This is an excerpt from a much longer paper that Austin wrote for Peer
Music's original concept for publication of the Symphony, where
photographs of each page of the manuscript would be printed with
diplomatic facsimiles prepared by John Mauceri facing opposite, and
commentaries on each page were to be included. Peer asked four people
to prepare commentaries on the manuscripts: Larry Austin, Lou Harrison,
John Kirkpatrick, and myself. The project was put on hold, but Peer
recently resurrected it. I have a copy of Austin's complete commentary
and rely on it for all quotes cited in this paper.
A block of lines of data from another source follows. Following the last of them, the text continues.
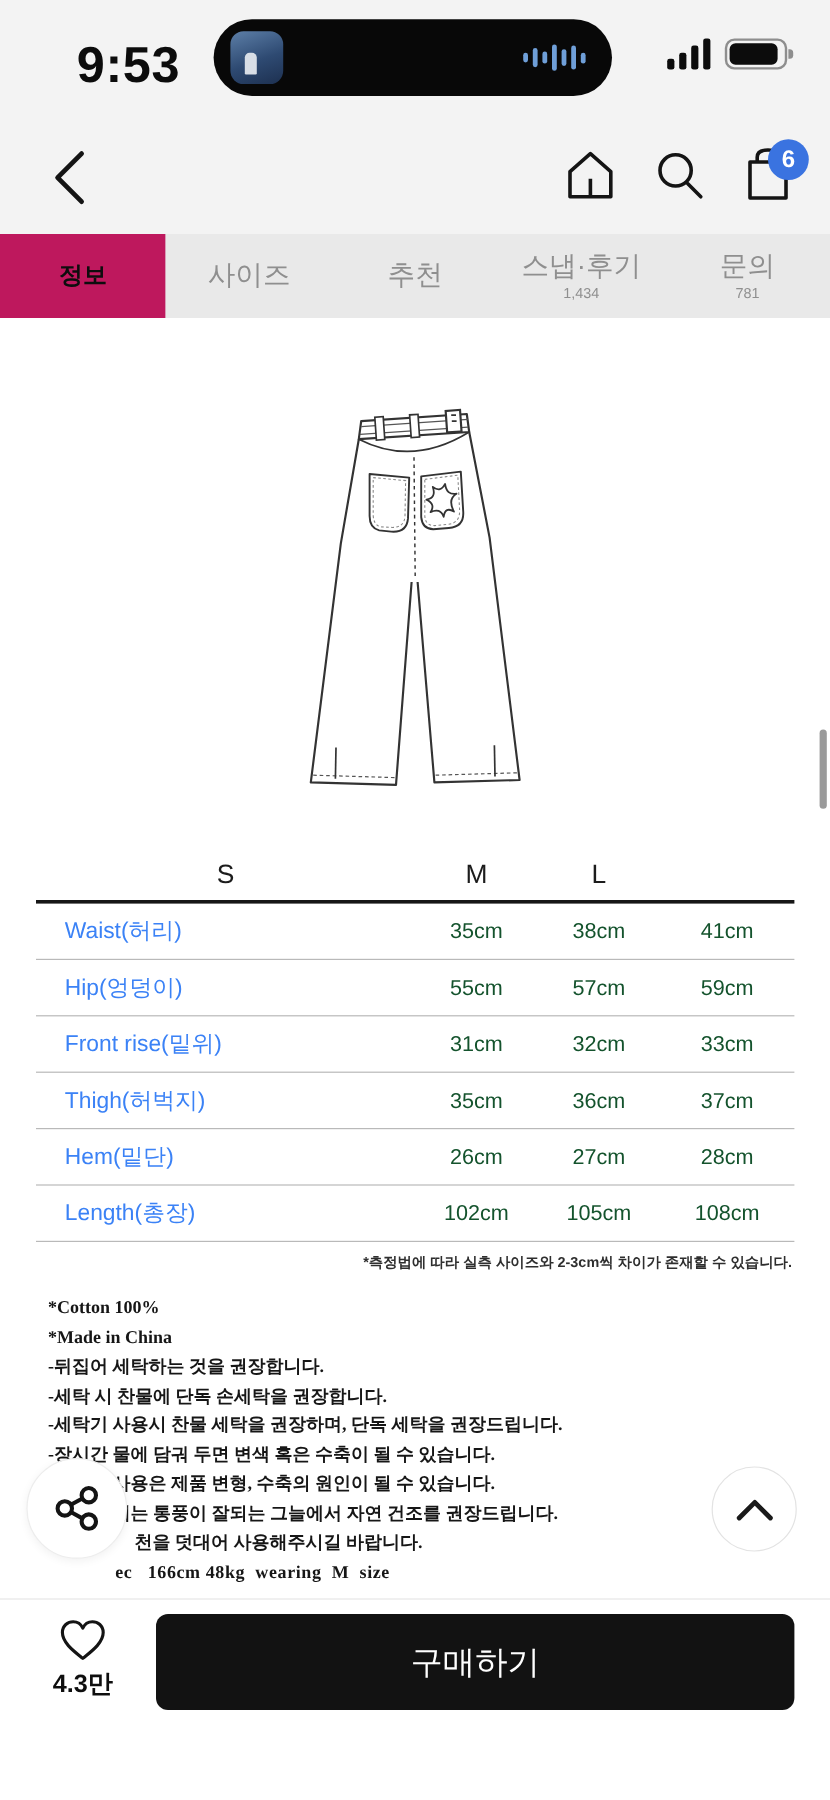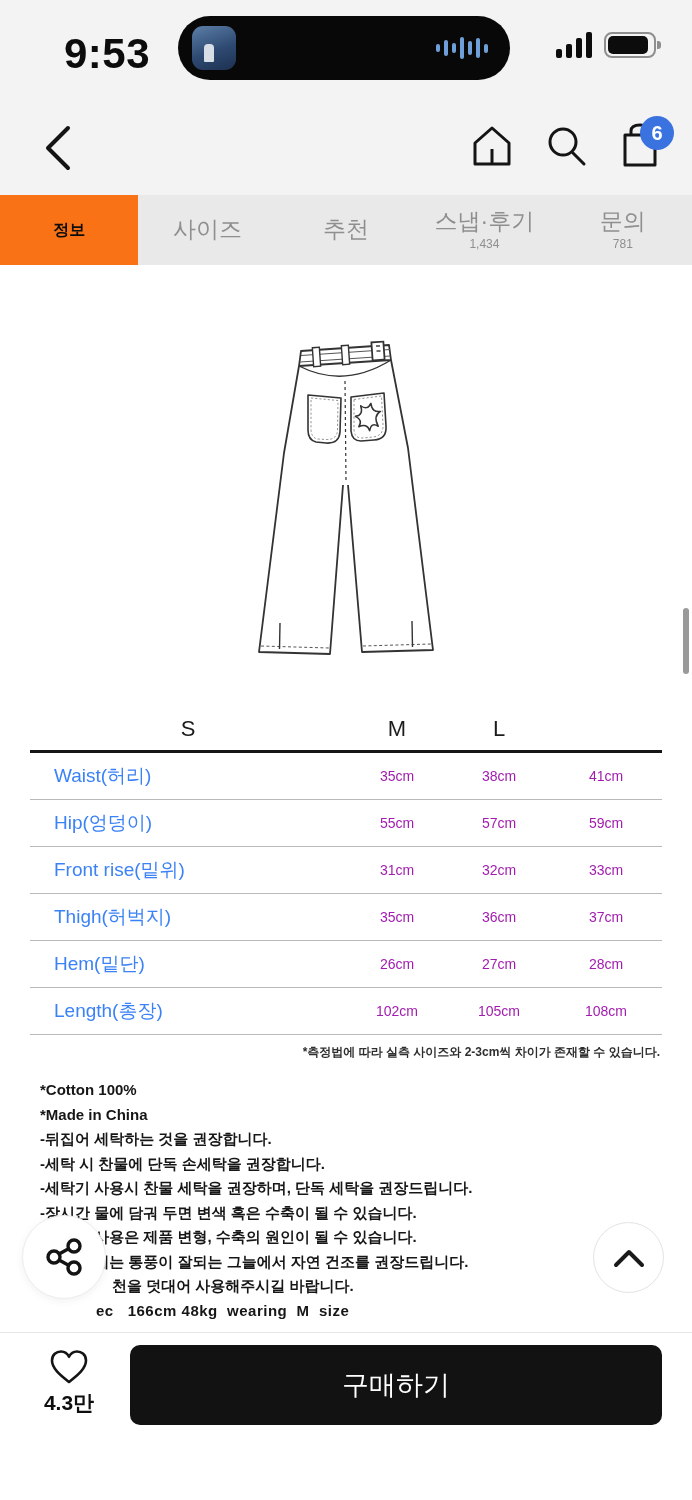"정보" .tab.active { background: #f97316 -> #be185d; font-size: 16px -> 20px }
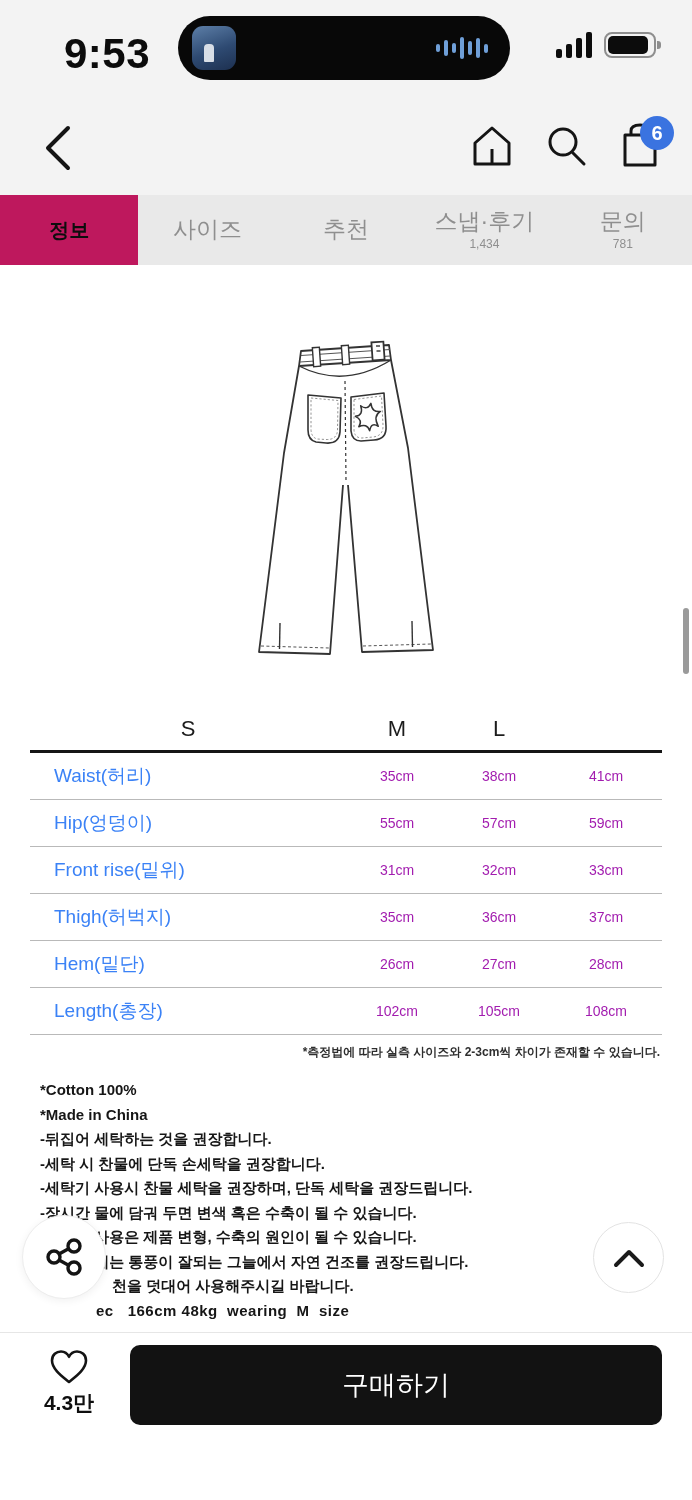"35cm" .sc-val { color: #a21caf -> #14532d; font-size: 14px -> 18px }
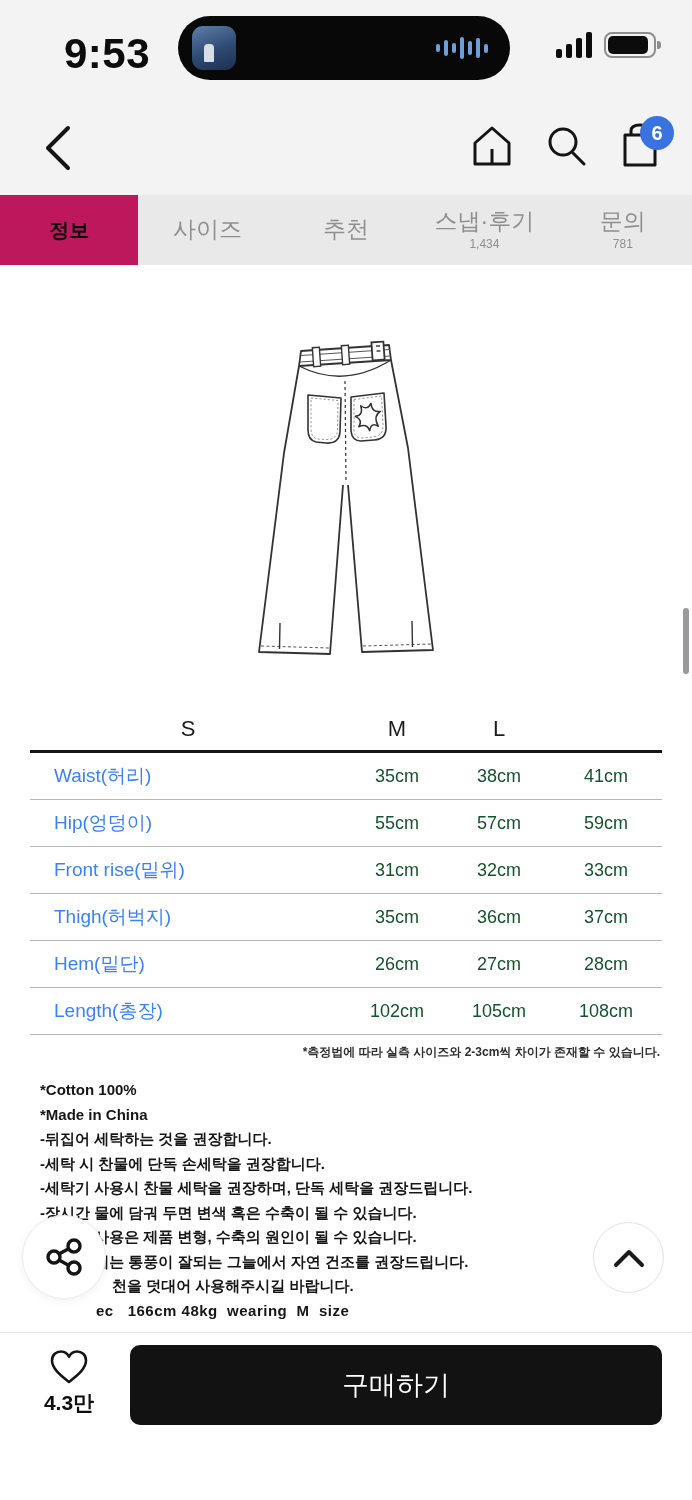"*Cotton 100%" .notes { font-family: none -> Liberation Serif, serif }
(3) Charles Edward Ives, Memos, edited by John Kirkpatrick, W.W. Norton
& Co., Inc., New York, 1972. Kirkpatrick explains his editing of
Ives's text in the RH margins of each page, explaining in his Preface
that Ives dictated the text to his secretary, Miss Florence Martin, who
took his words down in shorthand and typed a first set of pages from hor
notes. Ives would then add corrections or new text to these pages, and
some of these additions were dictated to Miss Martin, and she typed
these on a new set of pages. These corrections date from 1932-34.
Later, Ives made further additions to many of these pages which cannot
be dated precisely. My interpretation of Ives's adding to and changing
his description is based on Kirkpatrick's identification of these
sources.

(4) Ibid., pp. 106-108.

(5) Ibid., pp. 106-108.

(6) Ives's own List of Compositions (found in Memos, p.163) gives the
dates of 1911-16 for the composition of the Universe Symphony. The
Cowells date the piece as 1911-16 and 1927-28 in their book, Charles
Ives and His Music (see Footnote #7 below), with "a few notes...added
from time to time, at long intervals, up to 1951" (p. 233 of the 1955
printing). Mrs. Cowell also states that Ives "never abandoned
composition entirely, for on rare occasions he will add a few notes to
his Universe Symphony...." (p.126). I have found no evidence that any
notes were added to the manuscripts after the Quality Photoprint Studio
photostats were made (bewteen 1927-50 [see Footnote #8 below]; in fact,
the only additions found are ink page numbers on pages 1-7 of the
manuscript. However, several pages for the unfinished third movement of
the Third Orchestral Set (1919-26) have numerous additions made after
the photostats were made, and when these pages were rephotographed in
1955, Henry Cowell identified them, with written designations in the
margins of the negatives, as possibly part of the Universe Symphony. To
be fair, there is a reference on one of these pages (q2993=n3057) to a
"Top" orchestra and a "Lower" orchestra. But I believe that no notes
were added to the pages of the Universe Symphony that we have now, and
any pages with the additions described by Mrs. Cowell have not been
located. (She describes sessions between Henry Cowell and Ives where
such additions were made on p.209 of the 1969 paperback reprint of their
book, and in her article "IVESIANA: More Than Something Just Usual,"
High Fidelity/Musica1 America, Oct. 1974, p.16.)
[There is a further explanation for this confusion of the
manuscripts for the Third Orchestral Set with those of the Universe
Symphony. On the cover-page for the sketches for the Universe Symphony
(n3051/f1819), Mrs. Cowell has written a footnote stating that the "old"
Quality photostat numbers 60, 96 111 & 110 are parts of Universe. This
is not completely true. Item no. 60 consists of 22 photostated pages
for the Universe Symphony, and item no. 110, sketches for On the
Antipodes, is linked with the Universe materials by Ives' own
references. But item no. 111 is incorrectly designated by Ives himself
as part of the Universe materials when in reality it is a few sketch
pages for the song Aeschylus and Sophocles. And item no. 96 is plainly
defined in both Ives' handwritten entry and the subsequent typed entries
as being materials for the Third Orchestral Set. Mrs. Cowell's
erroneous identification on this cover-page may be the reason for her
stating that Ives continued to add to Universe over the years when in
reality he was adding to the movement of the Set.]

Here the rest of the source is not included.